Problem requirements
If a line in the entries includes "from", show that line.

_ _ _ _ _

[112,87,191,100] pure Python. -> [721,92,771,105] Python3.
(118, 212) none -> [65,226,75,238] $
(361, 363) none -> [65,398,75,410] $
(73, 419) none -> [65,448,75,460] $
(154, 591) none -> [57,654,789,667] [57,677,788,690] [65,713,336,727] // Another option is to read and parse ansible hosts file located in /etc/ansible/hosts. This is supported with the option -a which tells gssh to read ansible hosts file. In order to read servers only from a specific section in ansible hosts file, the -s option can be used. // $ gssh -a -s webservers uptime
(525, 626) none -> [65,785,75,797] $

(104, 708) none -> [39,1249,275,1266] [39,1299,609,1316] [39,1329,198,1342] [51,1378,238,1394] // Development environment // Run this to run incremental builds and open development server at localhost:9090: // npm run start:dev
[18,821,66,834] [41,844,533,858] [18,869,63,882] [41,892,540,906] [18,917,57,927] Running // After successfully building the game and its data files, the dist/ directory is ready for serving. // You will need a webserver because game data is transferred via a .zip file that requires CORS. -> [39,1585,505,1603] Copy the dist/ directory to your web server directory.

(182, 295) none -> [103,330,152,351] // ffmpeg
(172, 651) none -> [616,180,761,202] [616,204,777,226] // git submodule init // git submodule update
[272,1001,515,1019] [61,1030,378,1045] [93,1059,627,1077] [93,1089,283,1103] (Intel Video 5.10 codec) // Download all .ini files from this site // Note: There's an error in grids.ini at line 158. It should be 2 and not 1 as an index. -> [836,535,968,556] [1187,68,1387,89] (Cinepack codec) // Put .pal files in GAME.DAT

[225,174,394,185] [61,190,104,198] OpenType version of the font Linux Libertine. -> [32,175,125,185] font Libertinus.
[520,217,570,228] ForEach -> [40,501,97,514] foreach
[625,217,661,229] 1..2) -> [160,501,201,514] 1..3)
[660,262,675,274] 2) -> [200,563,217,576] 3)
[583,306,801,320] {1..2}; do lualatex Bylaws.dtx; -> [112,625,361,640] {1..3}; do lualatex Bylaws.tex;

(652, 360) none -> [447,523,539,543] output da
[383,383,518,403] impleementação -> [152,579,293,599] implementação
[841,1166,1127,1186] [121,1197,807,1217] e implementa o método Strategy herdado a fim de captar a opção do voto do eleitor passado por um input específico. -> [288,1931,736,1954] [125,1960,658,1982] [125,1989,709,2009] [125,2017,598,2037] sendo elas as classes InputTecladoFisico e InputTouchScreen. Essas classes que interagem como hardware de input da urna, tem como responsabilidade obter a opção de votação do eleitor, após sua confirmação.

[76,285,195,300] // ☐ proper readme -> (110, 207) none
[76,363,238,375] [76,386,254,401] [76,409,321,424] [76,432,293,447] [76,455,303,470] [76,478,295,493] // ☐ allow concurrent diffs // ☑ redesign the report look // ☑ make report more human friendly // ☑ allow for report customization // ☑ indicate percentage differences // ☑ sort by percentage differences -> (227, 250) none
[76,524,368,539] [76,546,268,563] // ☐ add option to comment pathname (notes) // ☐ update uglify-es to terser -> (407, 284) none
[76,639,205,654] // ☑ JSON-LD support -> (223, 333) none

_ _ _ _ _

Exercise answer
(154, 591) none -> [57,654,789,667] [57,677,788,690] [65,713,336,727] // Another option is to read and parse ansible hosts file located in /etc/ansible/hosts. This is supported with the option -a which tells gssh to read ansible hosts file. In order to read servers only from a specific section in ansible hosts file, the -s option can be used. // $ gssh -a -s webservers uptime
[272,1001,515,1019] [61,1030,378,1045] [93,1059,627,1077] [93,1089,283,1103] (Intel Video 5.10 codec) // Download all .ini files from this site // Note: There's an error in grids.ini at line 158. It should be 2 and not 1 as an index. -> [836,535,968,556] [1187,68,1387,89] (Cinepack codec) // Put .pal files in GAME.DAT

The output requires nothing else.